## How to complete this task
Set down exactly the lines in the records below that run from the line with "color: #15803d ->" to the line with "text: 31 ->", inclusive, and nothing more.

## Data for analysis
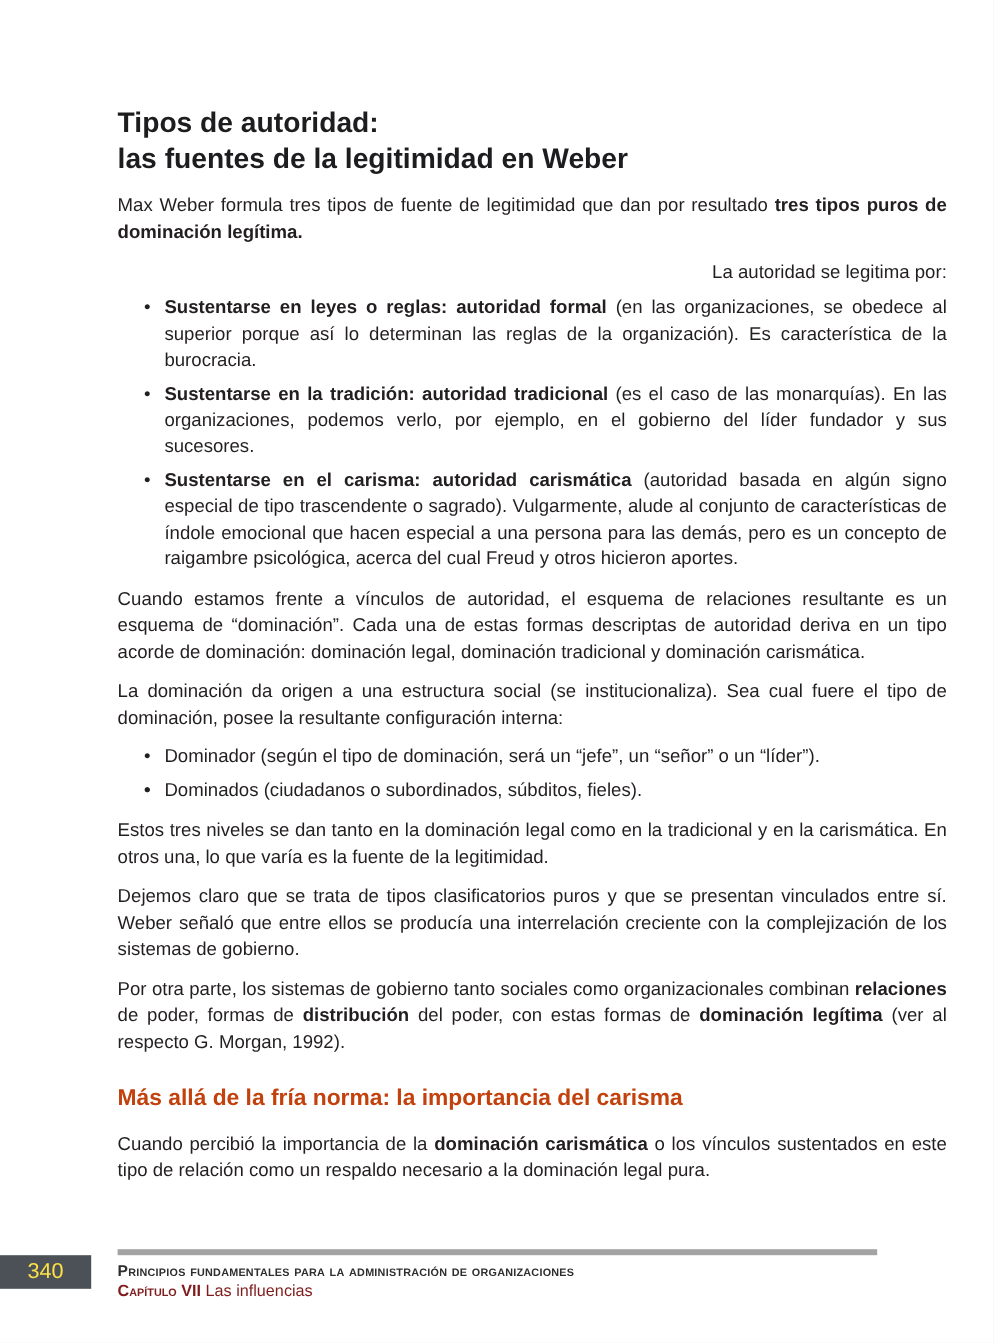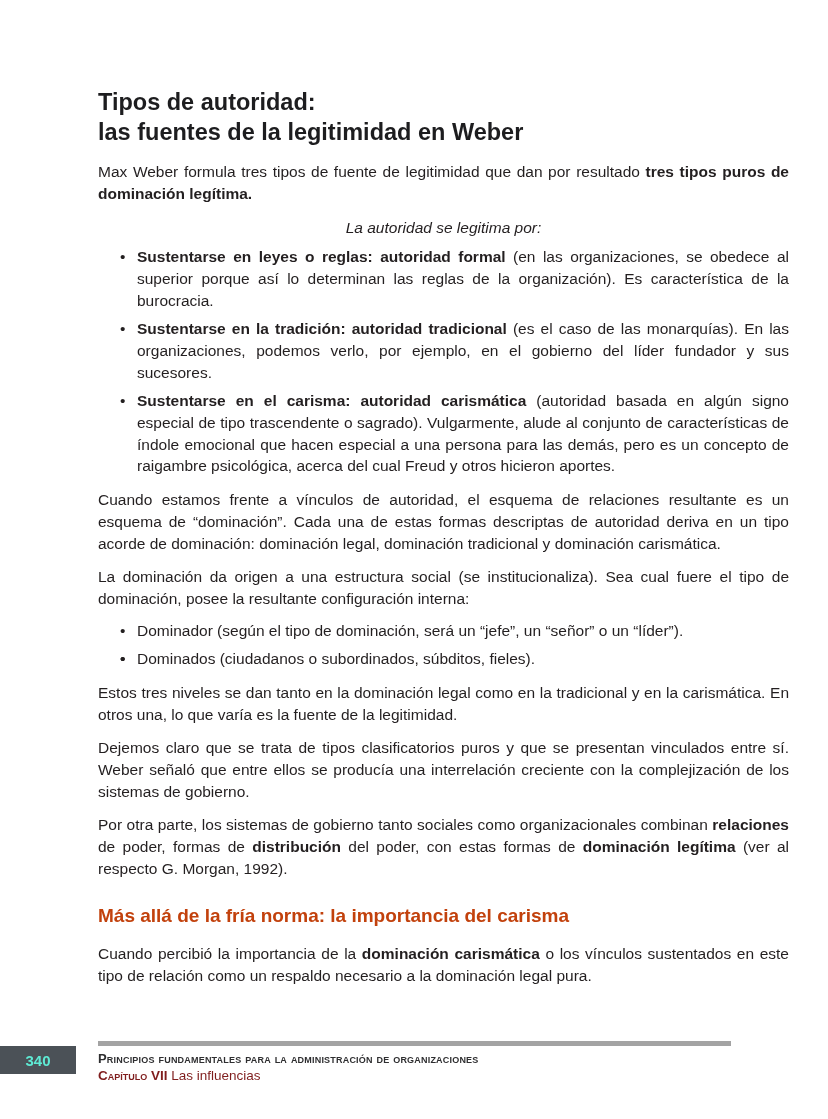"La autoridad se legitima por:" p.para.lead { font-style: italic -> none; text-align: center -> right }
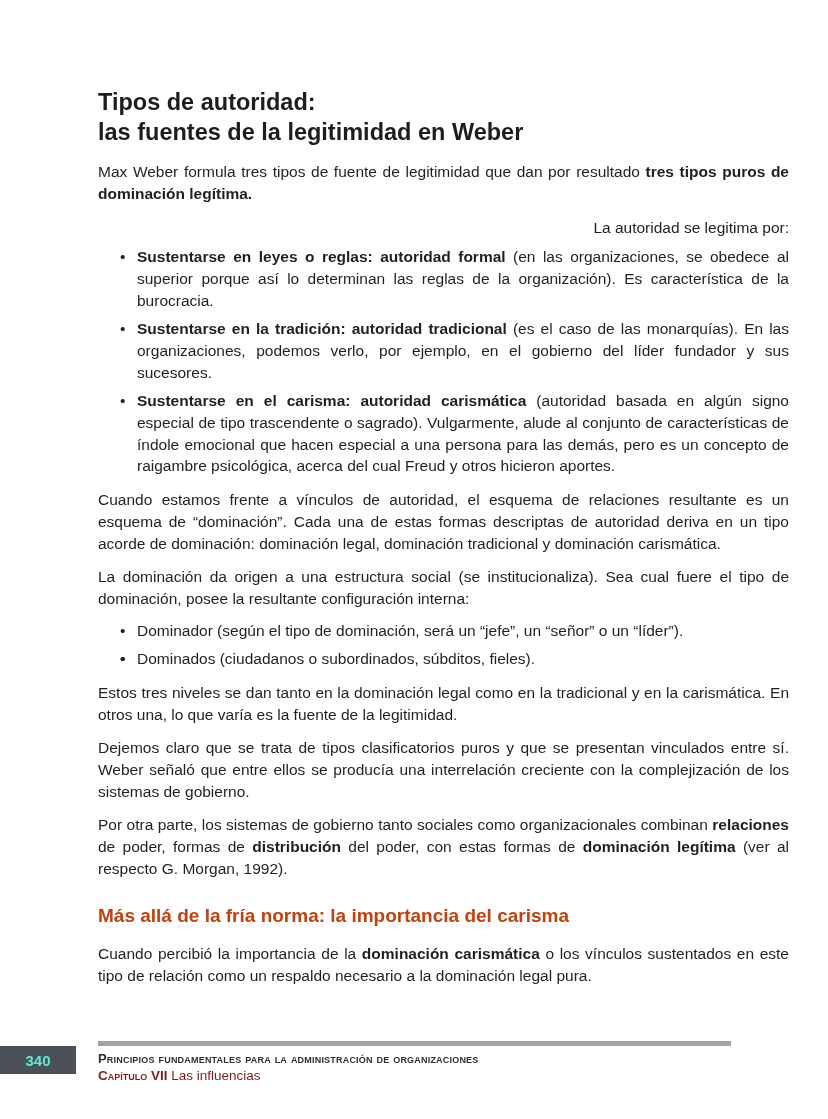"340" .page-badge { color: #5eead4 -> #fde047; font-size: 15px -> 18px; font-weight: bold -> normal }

---

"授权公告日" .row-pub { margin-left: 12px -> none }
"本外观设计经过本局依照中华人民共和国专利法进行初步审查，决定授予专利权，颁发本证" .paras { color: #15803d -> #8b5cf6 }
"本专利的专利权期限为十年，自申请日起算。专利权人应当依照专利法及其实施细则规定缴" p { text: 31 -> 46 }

## Result below
"本外观设计经过本局依照中华人民共和国专利法进行初步审查，决定授予专利权，颁发本证" .paras { color: #15803d -> #8b5cf6 }
"本专利的专利权期限为十年，自申请日起算。专利权人应当依照专利法及其实施细则规定缴" p { text: 31 -> 46 }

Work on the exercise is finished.